Task prompt: Lines to restate from the data below: from the one containing "[592,816,825,832] [93,850,276,870] Both" to the one containing "[472,895,719,915] persia-runtime-image. ->", both included. Give them again exactly, and only them.

[Stored data]
------------------------------------------------
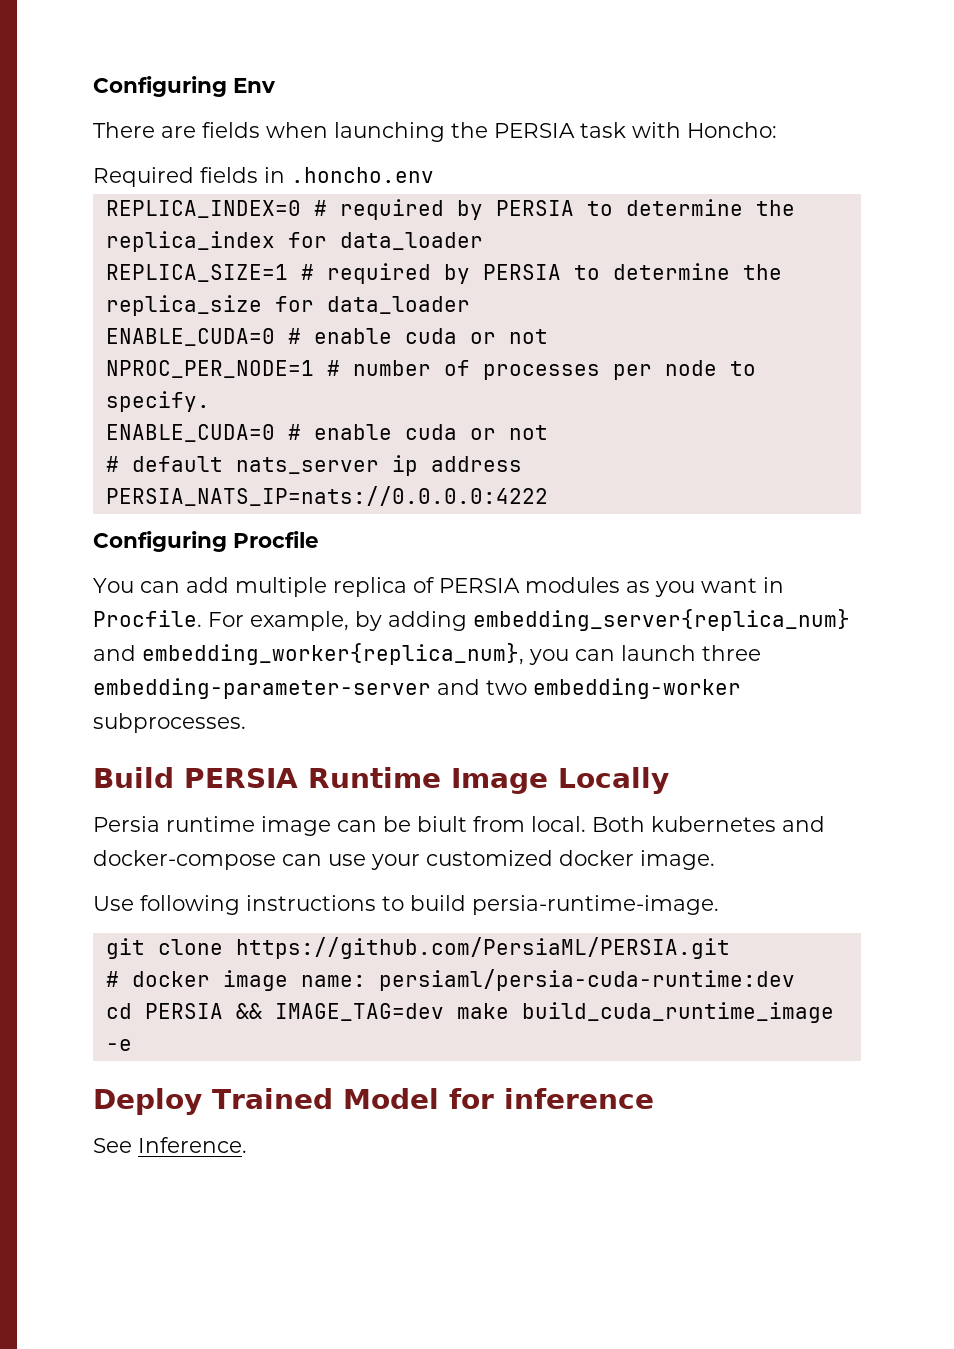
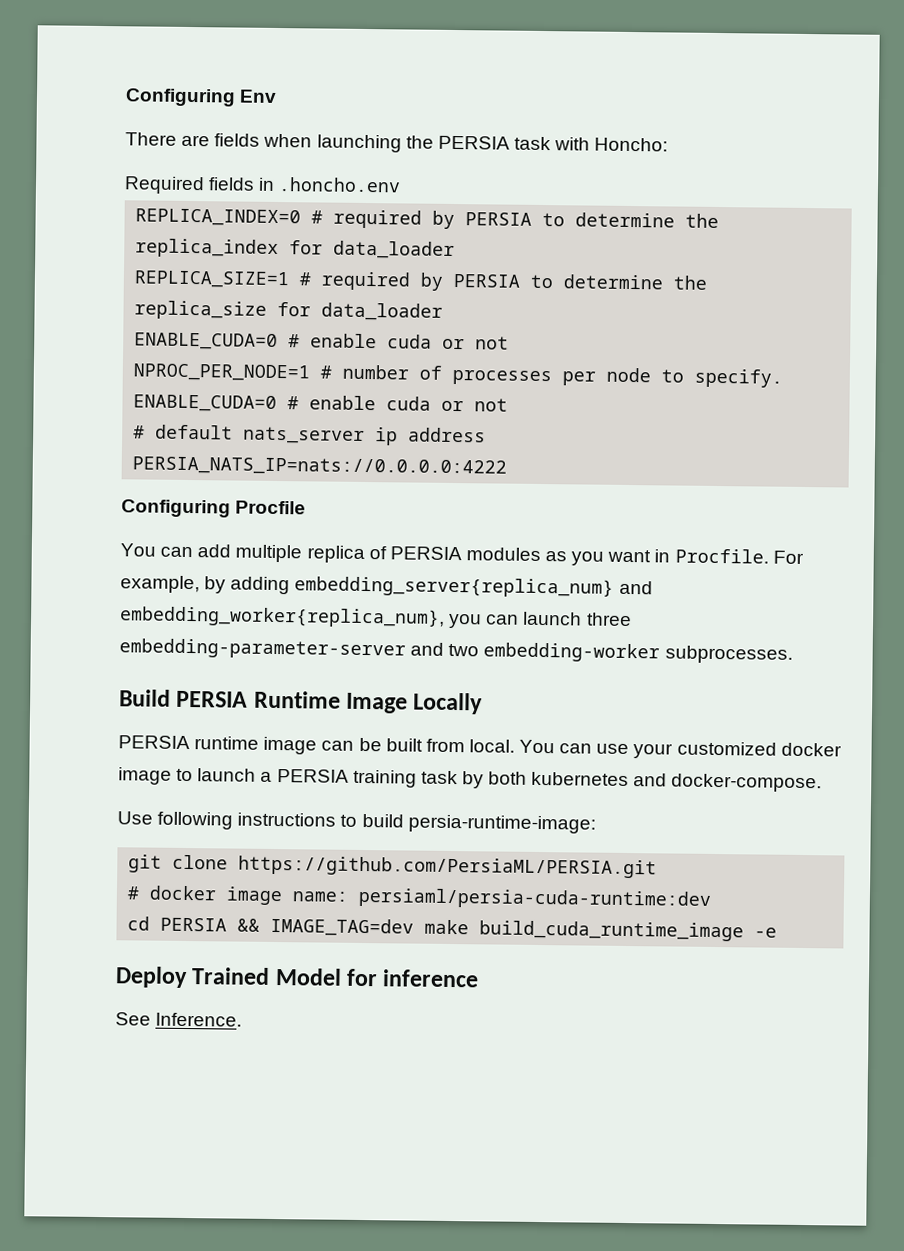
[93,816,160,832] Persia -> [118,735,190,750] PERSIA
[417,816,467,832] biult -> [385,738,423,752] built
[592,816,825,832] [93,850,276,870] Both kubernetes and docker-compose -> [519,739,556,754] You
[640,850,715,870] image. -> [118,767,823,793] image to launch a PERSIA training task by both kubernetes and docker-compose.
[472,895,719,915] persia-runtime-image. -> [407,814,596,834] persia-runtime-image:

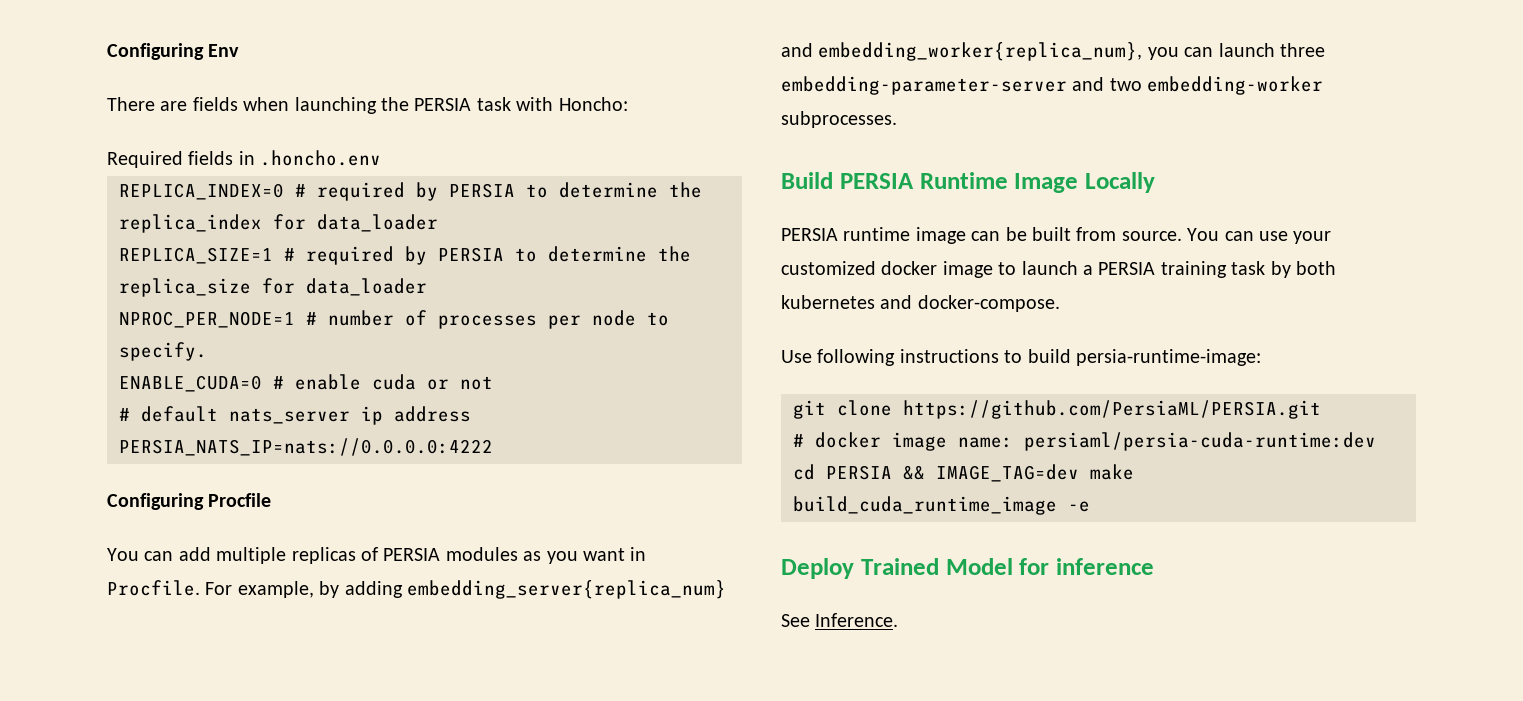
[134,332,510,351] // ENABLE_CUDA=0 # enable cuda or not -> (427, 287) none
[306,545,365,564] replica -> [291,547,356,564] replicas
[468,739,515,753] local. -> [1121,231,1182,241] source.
------------------------------------------------
Response to the task:
[592,816,825,832] [93,850,276,870] Both kubernetes and docker-compose -> [519,739,556,754] You
[640,850,715,870] image. -> [118,767,823,793] image to launch a PERSIA training task by both kubernetes and docker-compose.
[472,895,719,915] persia-runtime-image. -> [407,814,596,834] persia-runtime-image:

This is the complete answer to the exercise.